Как этот француз разительно отличается от старшего зятя! Да, Пушкин не меньше его любит и пошутить, и поозоровать, но делает это с умом и деликатностью, а не со злостью и бездумностью, как кавалергард-пустозвон! - Спохватилась:  Да как я даже могла сравнивать Пушкина, постоянно носящего в кармане книгу, чтобы, улучив минутку, уткнуться в неё и читать – всегда и везде, и кавалергарда, благодаря своей красоте выбившемуся в люди! Дантеса, у которого никто и никогда не видел книгу в руках, даже случайную?! И вообще, кроме казарменных каламбуров и флирта,с такими же, как он, пустыми женщинами, похоже, новоявленный зять ни к чему и не способен… Жалкая же доля  досталась Катрин!»
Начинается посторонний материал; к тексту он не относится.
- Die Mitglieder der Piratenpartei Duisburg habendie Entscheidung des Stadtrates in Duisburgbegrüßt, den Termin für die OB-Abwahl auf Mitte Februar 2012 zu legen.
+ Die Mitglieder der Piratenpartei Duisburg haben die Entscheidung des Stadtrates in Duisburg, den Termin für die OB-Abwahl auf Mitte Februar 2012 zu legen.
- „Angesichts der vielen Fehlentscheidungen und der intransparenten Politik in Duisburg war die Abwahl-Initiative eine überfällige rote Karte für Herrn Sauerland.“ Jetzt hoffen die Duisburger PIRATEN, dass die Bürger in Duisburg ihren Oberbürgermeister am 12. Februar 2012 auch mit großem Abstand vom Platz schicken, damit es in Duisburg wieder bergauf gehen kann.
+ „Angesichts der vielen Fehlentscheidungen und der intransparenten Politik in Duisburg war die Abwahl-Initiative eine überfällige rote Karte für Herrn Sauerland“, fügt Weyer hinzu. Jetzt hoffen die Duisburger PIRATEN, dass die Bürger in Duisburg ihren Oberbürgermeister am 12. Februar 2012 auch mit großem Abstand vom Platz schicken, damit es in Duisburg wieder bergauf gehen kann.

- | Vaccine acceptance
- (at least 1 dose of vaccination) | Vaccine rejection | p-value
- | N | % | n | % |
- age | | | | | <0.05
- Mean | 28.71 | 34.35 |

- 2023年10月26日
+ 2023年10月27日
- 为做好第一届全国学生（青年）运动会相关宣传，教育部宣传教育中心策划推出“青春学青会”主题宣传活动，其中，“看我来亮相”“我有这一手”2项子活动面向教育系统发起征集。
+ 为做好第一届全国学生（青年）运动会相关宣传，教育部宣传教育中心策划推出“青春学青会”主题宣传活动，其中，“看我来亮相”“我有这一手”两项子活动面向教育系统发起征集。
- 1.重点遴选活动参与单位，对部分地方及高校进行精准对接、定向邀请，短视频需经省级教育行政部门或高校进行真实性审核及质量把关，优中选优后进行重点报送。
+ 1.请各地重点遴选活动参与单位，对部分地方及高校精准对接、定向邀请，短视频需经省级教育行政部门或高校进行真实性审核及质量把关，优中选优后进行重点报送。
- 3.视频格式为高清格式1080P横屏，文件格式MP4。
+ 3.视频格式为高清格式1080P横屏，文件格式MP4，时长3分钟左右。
Александрина не могла спокойно видеть задерганного всеми невзгодами, журнальной травлей, наконец, ревностью  мужа  Таши, который изнемогал от этого бремени – тащить все эти тяготы бытия на своих не таких уж широких плечах, с такой ранимой, эмоциональной душой. Он весь похудел, пожелтел, уже с трудом выносит последовательную беседу, не может усидеть на одном месте – целый день куда-то быстро уезжает; еще быстрее возвращается - все мечется…

Она не раз видела, как он вздрагивает, после тех проклятых писем, от любого стука в дверь. И слышала, как запретил прислуге принимать  письма с почты. Но, не успев услышать стук, отталкивает человека и сам бросается к двери. Выхватывает письмо и тут же запирается в кабинете… Дергается от любых звуков, настороженным взглядом сторожит Ташу; он не выносит даже своих детей, которых  до сих пор так любил, особенно Машеньку и Сашку. -  Невесело улыбнулась, вспомнив, как Пушкин  заразительно и счастливо хохотал, сверкая своими великолепными зубами, услышав от неё, как рыжий Сашка ей сказал:
-Азя, я просить не буду… Дай мне чаю. – Его учили ничего не просить...

 Боже, как же она их любит - Машку и Сашку, как их называет Пушкин! Гриша  и Наташа еще маленькие. С ними, в основном, няни.  А эти, да, очень забавные…".

За этими размышлениями она не заметила, как доехали до дому. Не стала останавливаться в общей комнате, а сразу прошла к себе: не хотела присутствовать при очередной ссоре супругов - чувствует, как гроза раздулась и готова разорваться, выплеснув  все ужасы оскорблений друг на друга.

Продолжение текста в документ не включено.